The Obama campaign has been far better at employing modern web based SEO 2.0 methods than the McCain campaign

that lagged behind on the Web and preferred more traditional ways of disseminating their message as I outlined in my Obama vs McCain post.

The Web alone does not make you a President though. We’ve seen the Republican candidate Ron Paul fail spectacularly though.

In spite or maybe even due to his overwhelming Web presence – especially on social news sites – Ron Paul was just a negligible candidate in the end.

Nonetheless Barack Obama is also hugely popular in real life. We can see it based on the campaign funding from citizens and the large crowds that follow him everywhere he speaks whereas the McCain campaign has to order school kids to fill in the ranks like they did in the former Soviet Union.
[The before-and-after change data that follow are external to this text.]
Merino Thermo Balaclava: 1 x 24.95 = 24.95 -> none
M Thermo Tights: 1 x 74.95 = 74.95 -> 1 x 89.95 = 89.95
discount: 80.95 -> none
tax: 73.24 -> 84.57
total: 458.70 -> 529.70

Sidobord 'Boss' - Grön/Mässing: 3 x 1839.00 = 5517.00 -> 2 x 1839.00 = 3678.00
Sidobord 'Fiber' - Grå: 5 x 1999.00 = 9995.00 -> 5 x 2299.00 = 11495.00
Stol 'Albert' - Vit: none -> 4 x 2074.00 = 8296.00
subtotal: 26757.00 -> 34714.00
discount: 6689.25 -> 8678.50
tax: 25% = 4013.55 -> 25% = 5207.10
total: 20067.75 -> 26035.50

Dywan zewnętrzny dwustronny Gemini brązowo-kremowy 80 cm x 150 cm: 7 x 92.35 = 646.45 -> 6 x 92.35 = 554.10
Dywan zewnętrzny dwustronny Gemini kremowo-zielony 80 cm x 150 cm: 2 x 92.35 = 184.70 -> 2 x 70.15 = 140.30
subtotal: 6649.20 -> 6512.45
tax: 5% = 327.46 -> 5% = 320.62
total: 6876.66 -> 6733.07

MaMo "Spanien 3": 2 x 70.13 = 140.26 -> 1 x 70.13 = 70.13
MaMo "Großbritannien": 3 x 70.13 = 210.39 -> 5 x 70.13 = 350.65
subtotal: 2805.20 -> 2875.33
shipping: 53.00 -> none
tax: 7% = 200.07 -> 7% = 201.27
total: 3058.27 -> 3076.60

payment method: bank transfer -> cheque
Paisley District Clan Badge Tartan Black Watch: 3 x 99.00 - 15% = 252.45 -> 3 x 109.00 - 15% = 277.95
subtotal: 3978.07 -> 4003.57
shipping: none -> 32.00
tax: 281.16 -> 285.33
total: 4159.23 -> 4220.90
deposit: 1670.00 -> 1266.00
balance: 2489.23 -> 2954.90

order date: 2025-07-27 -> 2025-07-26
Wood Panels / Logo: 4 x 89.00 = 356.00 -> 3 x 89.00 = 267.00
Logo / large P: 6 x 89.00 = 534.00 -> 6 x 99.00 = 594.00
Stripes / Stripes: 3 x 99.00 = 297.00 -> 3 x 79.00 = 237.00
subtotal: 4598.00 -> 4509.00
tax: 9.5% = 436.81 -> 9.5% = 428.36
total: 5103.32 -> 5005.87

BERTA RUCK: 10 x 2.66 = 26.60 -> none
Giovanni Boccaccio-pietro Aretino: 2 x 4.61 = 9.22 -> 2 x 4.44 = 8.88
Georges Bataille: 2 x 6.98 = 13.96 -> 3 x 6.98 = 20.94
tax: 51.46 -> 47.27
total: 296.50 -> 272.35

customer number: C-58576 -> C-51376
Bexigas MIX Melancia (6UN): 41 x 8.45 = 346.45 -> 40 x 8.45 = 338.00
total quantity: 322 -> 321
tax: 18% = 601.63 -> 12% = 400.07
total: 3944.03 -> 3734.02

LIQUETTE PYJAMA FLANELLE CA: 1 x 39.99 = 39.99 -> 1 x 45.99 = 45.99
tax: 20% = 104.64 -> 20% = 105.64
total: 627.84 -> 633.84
From a SEO and SEO 2.0 perspective you can’t help to admire Obama for his Internet campaign.

Thus I will outline the 7 SEO 2.0 methods the Obama campaign has scored with on the Web most successfully:


Pull vs Push
SEO 2.0 relies entirely on pull tactics that is attracting people’s attention to make them followers. It’s similar to permission marketing.

Conventional SEO 1.0 in contrast depends on push tactics to force people to see a message even if they don’t like it.

The Ron Paul campaign used especially obvious push tactics flooding social news sites like Digg and Reddit.

The Obama campaign relied on people subscribing themselves voluntarily on MySpace, Facebook, Twitter or his own website.

The McCain campaign did use social media as well but far less prominently and successfully. They focused on their own site.

Obama’s blog has been far more lively than McCain’s. As I already have written it has offered both better quality content and the number of blog posts is much higher.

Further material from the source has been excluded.